* DATASET *
BEGIN
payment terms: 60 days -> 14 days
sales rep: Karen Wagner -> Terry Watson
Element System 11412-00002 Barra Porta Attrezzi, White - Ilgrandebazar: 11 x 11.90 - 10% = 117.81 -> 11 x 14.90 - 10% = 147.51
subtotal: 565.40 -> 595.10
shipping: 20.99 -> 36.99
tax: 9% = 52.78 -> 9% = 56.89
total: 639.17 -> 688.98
END
BEGIN
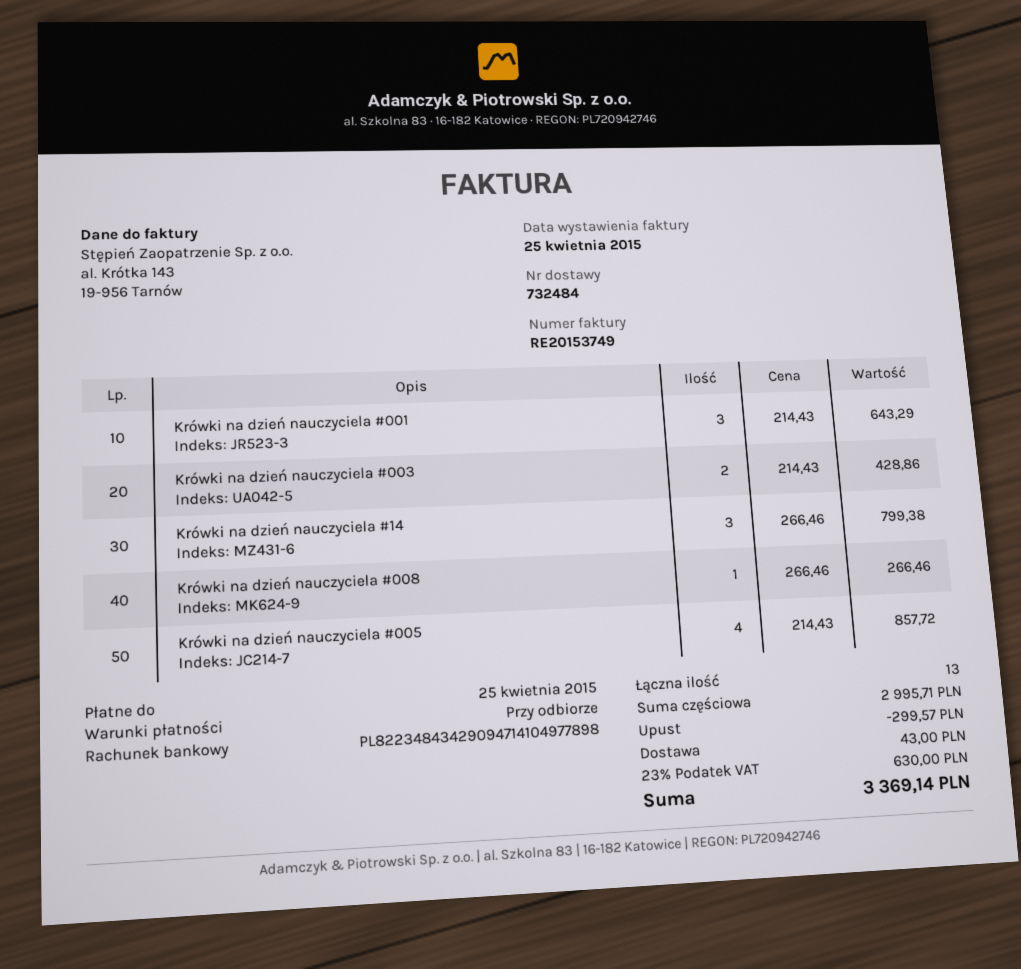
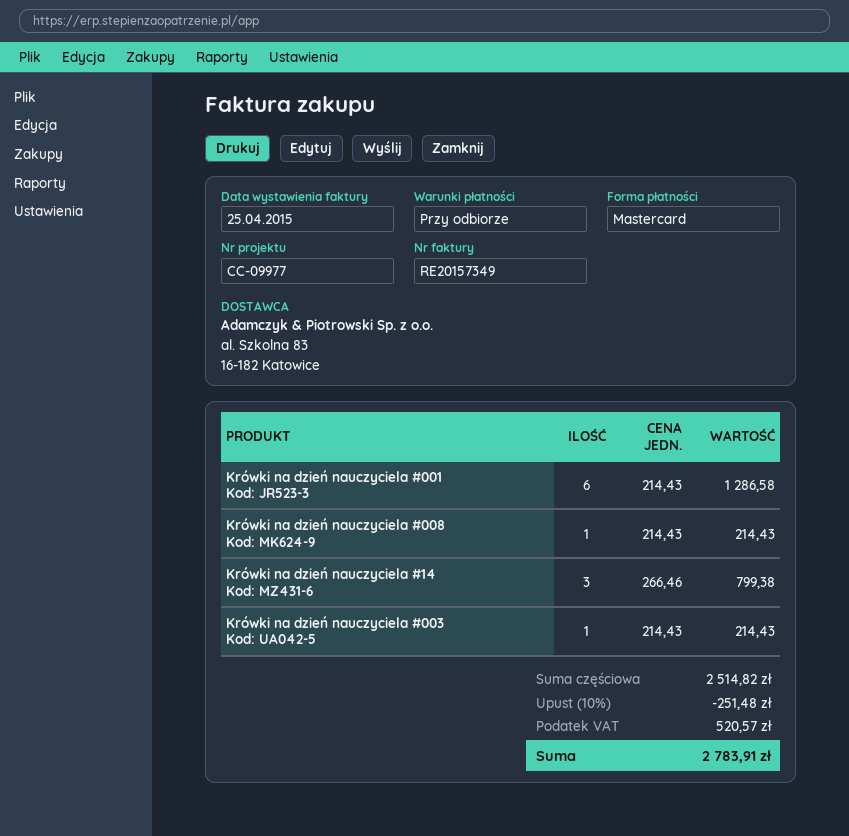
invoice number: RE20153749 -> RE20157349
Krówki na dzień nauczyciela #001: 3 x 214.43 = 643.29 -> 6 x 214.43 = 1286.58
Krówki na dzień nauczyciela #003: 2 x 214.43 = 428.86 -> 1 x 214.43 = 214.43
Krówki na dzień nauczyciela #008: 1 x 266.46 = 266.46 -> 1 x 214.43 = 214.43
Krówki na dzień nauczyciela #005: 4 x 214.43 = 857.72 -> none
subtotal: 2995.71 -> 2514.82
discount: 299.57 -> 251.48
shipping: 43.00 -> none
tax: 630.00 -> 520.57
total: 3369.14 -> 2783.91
END
BEGIN
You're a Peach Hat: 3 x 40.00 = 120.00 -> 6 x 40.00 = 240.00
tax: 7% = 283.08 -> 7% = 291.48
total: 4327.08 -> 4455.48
END
* TASK BRIEF *
Please give an exact copy of the lines above, beginning with the line containing "You're a Peach" and running through the line containing "total: 4327.08 -> 4455.48", and of no other lines.

* SOLUTION BELOW *
You're a Peach Hat: 3 x 40.00 = 120.00 -> 6 x 40.00 = 240.00
tax: 7% = 283.08 -> 7% = 291.48
total: 4327.08 -> 4455.48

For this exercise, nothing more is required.